I had two great advantages from the start. Firstly, the catalogue raisonné that had been compiled by Ronald Alley in 1963 included a thorough bibliography up to the time of publication. Secondly, I was introduced to Valerie Beston and given access to the files of press-cuttings, photocopies, catalogues and ephemera that had been compiled under her supervision. Miss Beston was endlessly supportive as regards the bibliography, and took the opportunity of introducing me to Francis Bacon when he called at the gallery; I wrote up my meetings with him in great detail in my journal, and am able to retrieve the impressions and memories of those meetings now. 

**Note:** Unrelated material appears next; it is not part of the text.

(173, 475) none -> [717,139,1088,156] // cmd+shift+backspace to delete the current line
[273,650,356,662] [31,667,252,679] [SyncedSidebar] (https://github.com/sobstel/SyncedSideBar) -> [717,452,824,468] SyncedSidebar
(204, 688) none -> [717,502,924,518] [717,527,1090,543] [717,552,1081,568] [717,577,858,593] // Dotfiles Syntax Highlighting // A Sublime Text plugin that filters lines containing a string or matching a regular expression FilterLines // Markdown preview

I knew how Francis Bacon felt about the paintings that predated Three Studies for Figures at the Base of a Crucifixion, c. 1944, and I reasoned that the bibliography would be a good opportunity to provide information on the publications that documented this early work, which could not be fully discussed in other sources. I believed that Bacon would not look at the published bibliography closely enough to notice that it included everything that I had managed to unearth relating to these pre-1944 works, and in this I was correct. 

The catalogue was originally to have been published by Thames & Hudson, and Nikos Stangos estimated that the full bibliography would take up 48 pages of the whole catalogue, which was too large a proportion; I was asked to cut it down to one-sixth of the whole. The result was far from satisfactory: all the important entries remained, but in a truncated version, with potentially useful information omitted. The bibliography that was published in the Tate Gallery’s catalogue was a ghost of what I had wanted it to be, and the laudatory opinions that were expressed with regard to it were not entirely pleasing. 

Further problems awaited the Tate’s catalogue. Richard Francis wrote an introductory text and compiled substantial catalogue-entries on each of the 125 works that was included in the exhibition, but these were vetoed by the artist, with the result that the curator’s name does not even appear in the catalogue. The only intimation of what might have appeared in the catalogue is his text in the small 32-page booklet that was published by the Tate Gallery at the same time as the catalogue. It is thus evident that the bibliography in the Tate Gallery’s 1985 Francis Bacon catalogue was a disappointment to the compiler. In compiling the present bibliography, I have gone back to the full version of the 1985 bibliography and added many items that were omitted at the time, through carelessness or ignorance.

The bibliographer confesses to deriving a quiet joy from noting that, for example, variants on the phrase ‘bringing home the bacon’ have been used as the title to no fewer than 31 articles or reviews, 26 of them from 1985 or later – and in each case he imagines a sub-editor’s satisfaction at having thought up a completely original pun on the artist’s surname. He has learned from the titles alone of the pieces that he has listed that Francis Bacon was a Surrealist, an Expressionist, a Realist, a Mannerist; an Existentialist painter, an Apocalyptic painter, a Fantastic painter, a painter in the Grand Manner, un peintre halluciné; that he was a second Fuseli, le Titien anglais de ce siècle, der Goya unserer Zeit; that he was estoico, spinozista, proustiano. In conclusion, I might add that I also learned he was Batman’s favourite artist.

K. C.’

 

Introduction printed in Francis Bacon Catalogue Raisonné (Vol. V, p.1430).